Blog posts

From Guarantees to Inclusion: Blending Finance and the SDGs

Written by Nils Sjard Schulz, Founding Partner of MultiPolar and Key Expert in a consortium developing the new India De-Risking Fund. Nils works at the interface of development cooperation, finance, and impact — exploring how guarantees and inclusion can shape the next generation of blended-finance instruments..

The October 2025 Convergence–Mirova case study on the Gigaton Fund reads almost like a textbook on how far blended finance has come — and how much further it can go as we enter the final stretch toward 2030. With a USD 400 million target and the innovative layering of junior equity alongside Sida’s USD 50 million portfolio guarantee, Mirova achieved a 5.8 : 1 leverage ratio, mobilizing more than five times the concessional capital invested. It proved that, with the right architecture, private investment can flow into clean-energy markets once considered too risky.

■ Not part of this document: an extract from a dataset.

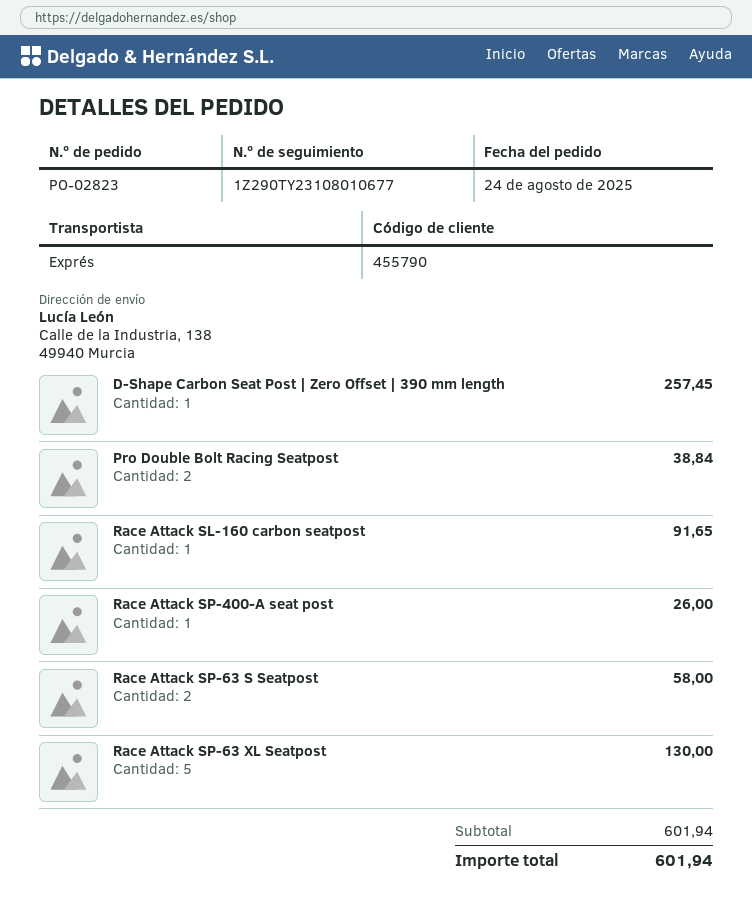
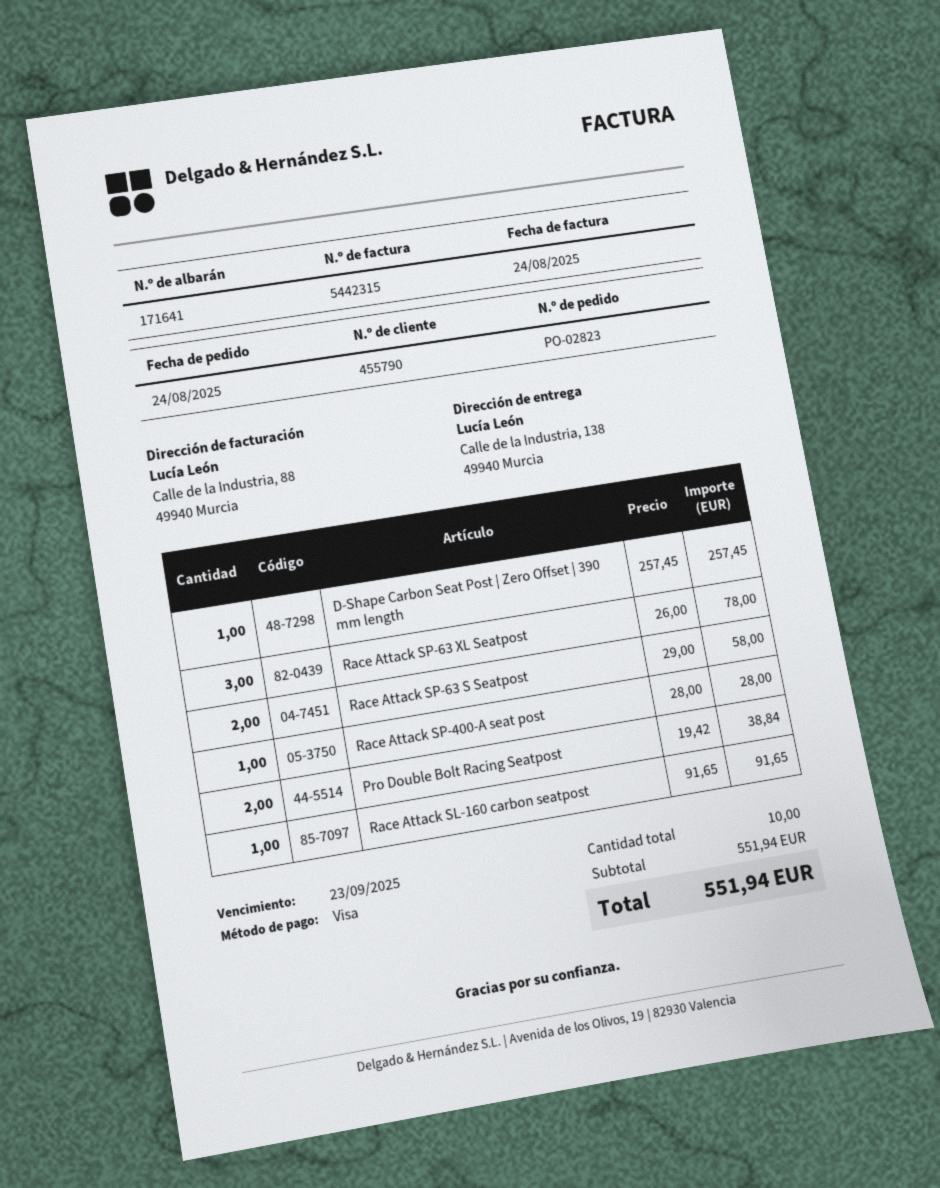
Race Attack SP-400-A seat post: 1 for 26.00 -> 1 for 28.00
Race Attack SP-63 XL Seatpost: 5 for 130.00 -> 3 for 78.00
subtotal: 601.94 -> 551.94
total: 601.94 -> 551.94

For those of us designing the next generation of de-risking vehicles — such as the India De-Risking Fund under development with GIZ, EAAA, Luther, and MultiPolar — the real lessons lie beyond the capital stack. They appear in the honest challenges the case study documents: a technical-assistance facility that launched too late, fixed-rate pricing that couldn’t adapt when markets shifted, and a credit rating that remained elusive despite strong fundamentals. The insight is in how we design finance as a bridge — between investors and impact, between markets and communities, between risk and fairness — and in our willingness to learn from what cracks along the way.

1. From impact reporting to impact architecture

What impressed me most about Mirova was not its size but its discipline in making impact a function, not a footnote. Its ESG and gender team didn’t just report results — they shaped investment decisions. That’s the kind of DNA we need to carry forward: impact not as compliance but as operating principle.

In India, we want to go one step further. Our fund’s impact logic will live inside the investment process — aligned with SDG 7, 13, and 5 and guided by the 2X Challenge and IRIS+. Each transaction will trace a line from finance to purpose: clean-energy access, women’s participation, and climate resilience.

2. Technical assistance as connective tissue

Another clear takeaway: technical assistance (TA) is not an accessory — it is the bridge between capital and capability. Mirova learned this the hard way, raising its TA window too late. For us, TA will evolve in parallel with the fund, helping local enterprises strengthen ESG, gender, and financial systems from the start. TA, in this sense, is also a de-risking instrument — it protects impact as much as capital.

3. Designing for learning and flexibility

The future of blended finance depends on adaptability. Mirova’s fixed-rate rigidity became a constraint when markets shifted. Our approach is different: the India De-Risking Fund is being designed as a living structure — flexible in instruments, responsive to market dynamics, and humble enough to learn in real time. The guarantee comes first, but the system will breathe with the market.

4. Leave No One Behind

Perhaps the most vital bridge we must build is social. Leave No One Behind (LNOB) is not a slogan — it’s a structural principle. In our design, concessional capital and guarantees are intentionally directed toward those excluded from mainstream finance: women-led enterprises, micro-manufacturers, and underserved regions. Inclusion is not a by-product; it’s the investment thesis.

5. Local roots, global reach

This new generation of funds must blend institutions as creatively as it blends capital. By linking EAAA’s Indian platform with GIZ’s guarantee interface, MultiPolar’s impact expertise, and European investors’ risk appetite, we’re creating a partnership that is as much about shared learning as it is about financing.

Blended finance will always be about numbers. But its future — especially as we move beyond 2030 — will be defined by values: transparency, inclusion, and purpose. The bridge between finance and development must connect private capital not only to bankable projects but to meaningful ones — those that expand opportunity, strengthen resilience, and truly leave no one behind.

Because the real innovation is not in how we structure capital but in how we structure collaboration — so that finance itself becomes a force for sustainable, human-centered change.


This reflection draws on publicly available case-study findings and sector experience. It is an independent professional commentary and not connected to any ongoing funding process or proposal review.